Les chiffres du deuxième trimestre
| Indicateur HCP | T1 2026 | T2 2026 |
|---|---|---|
| Chômage strict national | 10,8 % | 9,5 % |
| Milieu urbain | 13,5 % | 11,9 % |
| Milieu rural | 6,1 % | 5,4 % |
| Femmes | 16,1 % | 14,8 % |
| Hommes | 9,4 % | 8,1 % |
| Jeunes de 15 à 24 ans | 29,2 % | 27,2 % |
Le HCP dénombre 1,121 million de chômeurs stricts, soit 132 000 de moins qu’au trimestre précédent. Le taux national recule de 1,3 point de pourcentage : ce n’est pas une baisse de 1,3 % du nombre de chômeurs.
Pourquoi les anciens taux ne sont pas directement comparables
L’Enquête sur la main-d’œuvre, EMO, remplace l’Enquête nationale sur l’emploi, ENE. Elle retient l’emploi exercé contre rémunération ou profit et distingue notamment les activités destinées à la consommation propre. Le chômage strict suppose une recherche d’emploi et une disponibilité selon les critères de l’enquête.
L’échantillon annuel passe de 90 000 à 135 000 ménages. Le HCP propose des séries rétropolées provisoires pour 2017–2025, avant une version finale associée aux résultats annuels 2026. Comparer 9,5 % à un ancien taux ENE non retraité attribuerait à l’économie un écart provenant aussi de la méthode.
Emplois : croissance trimestrielle et secteurs
L’emploi rémunéré atteint 10,643 millions de personnes, en hausse de 279 000 sur un trimestre : 187 000 en ville et 92 000 en milieu rural. Il s’agit d’une variation trimestrielle, pas d’un bilan annuel ni d’emplois tous permanents.
Les services regroupent 49,3 % de l’emploi rémunéré, l’agriculture 24,1 %, l’industrie 13,7 % et le BTP 12,7 %. Ces parts décrivent des effectifs existants ; elles ne mesurent pas à elles seules la qualité des postes, les salaires ou la formalisation.
Jeunes, femmes et sous-utilisation du travail
Le taux d’activité atteint 42,2 %, avec 66,5 % chez les hommes et 18,1 % chez les femmes. Une personne hors du marché du travail ne figure pas automatiquement parmi les chômeurs stricts. C’est pourquoi une baisse du chômage doit être lue avec l’activité et l’emploi.
L’indicateur composite de sous-utilisation est de 18,9 % ; il atteint 41,7 % chez les jeunes et 26,7 % chez les femmes. Les diplômés du niveau supérieur enregistrent 16,7 % de chômage strict, contre 16,0 % pour le niveau intermédiaire. Ces groupes ne se confondent pas avec la seule tranche d’âge des jeunes.

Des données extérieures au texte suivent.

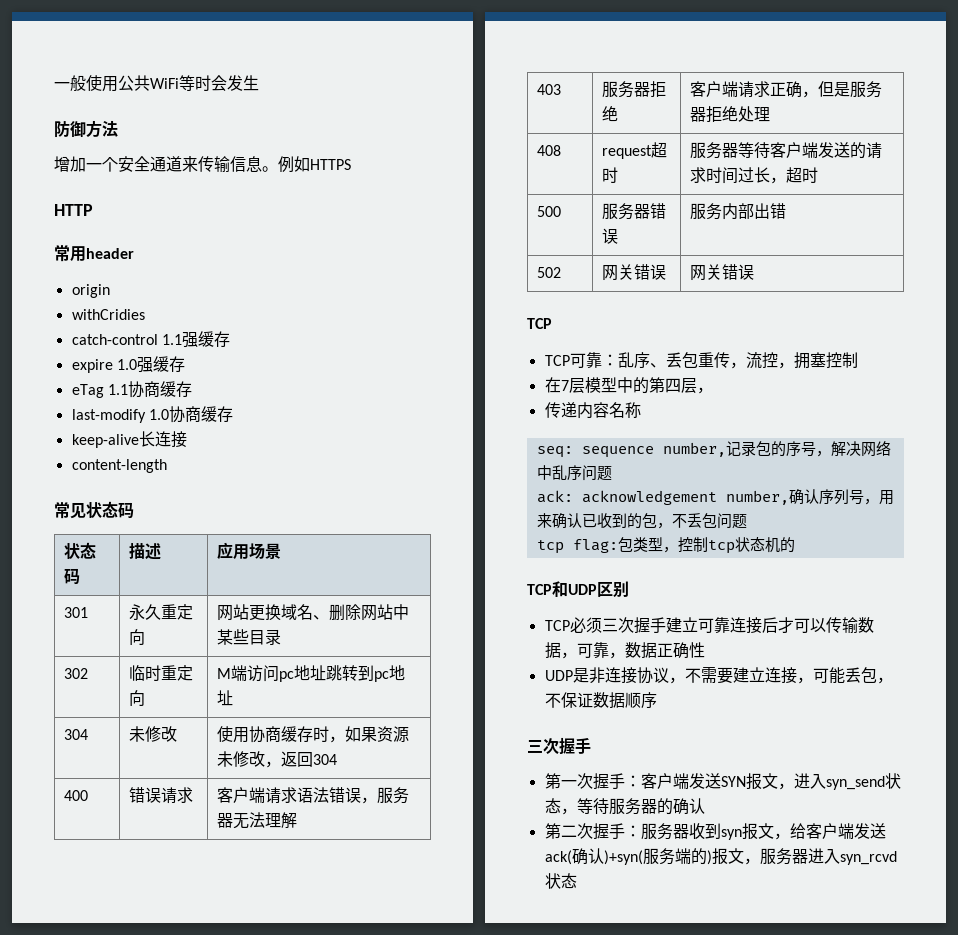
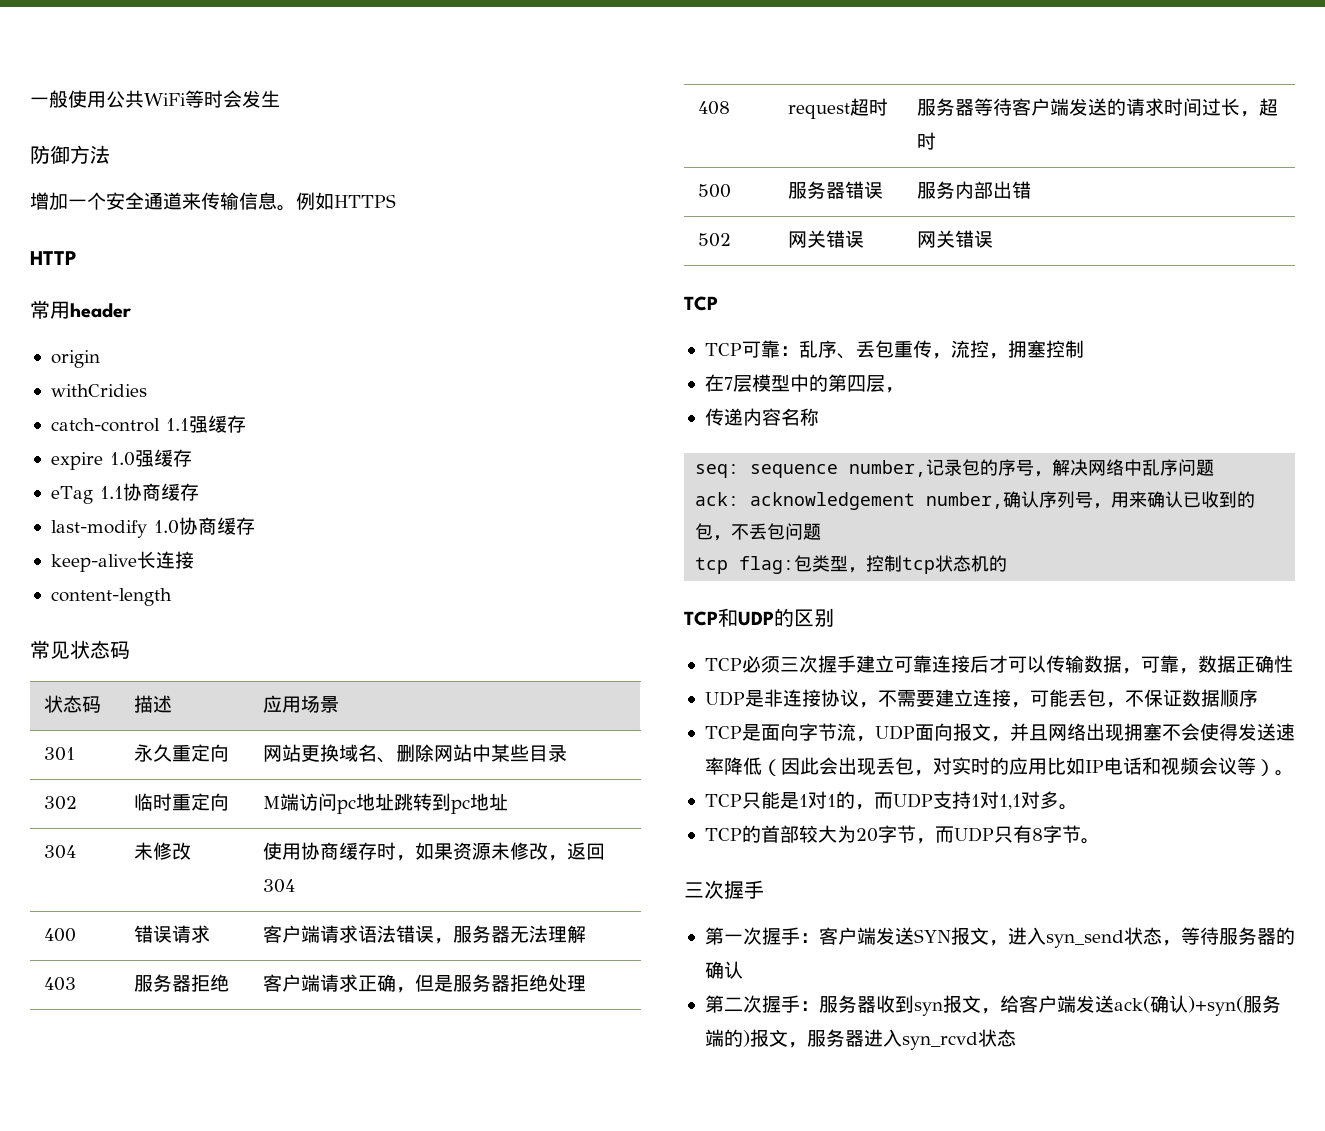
(597, 589) none -> [774,608,794,627] 的
(657, 700) none -> [704,723,1295,742] [704,757,1294,776] [704,791,1078,810] [704,825,1100,844] // TCP是面向字节流，UDP面向报文，并且网络出现拥塞不会使得发送速率降低（因此会出现丢包，对实时的应用比如IP电话和视频会议等）。 // TCP只能是1对1的，而UDP支持1对1,1对多。 // TCP的首部较大为20字节，而UDP只有8字节。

Régions : attention au nom de l’indicateur
Le tableau régional du HCP présente notamment un taux combinant chômage strict et main-d’œuvre potentielle. Il atteint 26,2 % à Laâyoune-Sakia El Hamra, 24,9 % à Guelmim-Oued Noun, 20,1 % dans l’Oriental, 12,0 % à Marrakech-Safi et 9,4 % à Tanger-Tétouan-Al Hoceïma, contre 14,7 % au niveau national. Ce ne sont pas les équivalents régionaux du taux strict national de 9,5 %.
Le décryptage des promesses d’un million d’emplois utilise ces données comme contexte statistique. Il distingue les engagements politiques des résultats mesurés par le HCP.
Questions fréquentes
Le chômage des jeunes est-il de 9,5 % ?
Non. Le taux strict des 15–24 ans atteint 27,2 % au T2 2026. Le taux de 9,5 % concerne l’ensemble de la population active visée.
Les 279 000 emplois correspondent-ils à une année ?
Non. C’est la hausse de l’emploi rémunéré entre le premier et le deuxième trimestre 2026.
Peut-on comparer directement ces chiffres à 2025 ?
Il faut utiliser les séries rétropolées comparables du HCP et signaler leur caractère provisoire, plutôt que les anciens taux ENE bruts.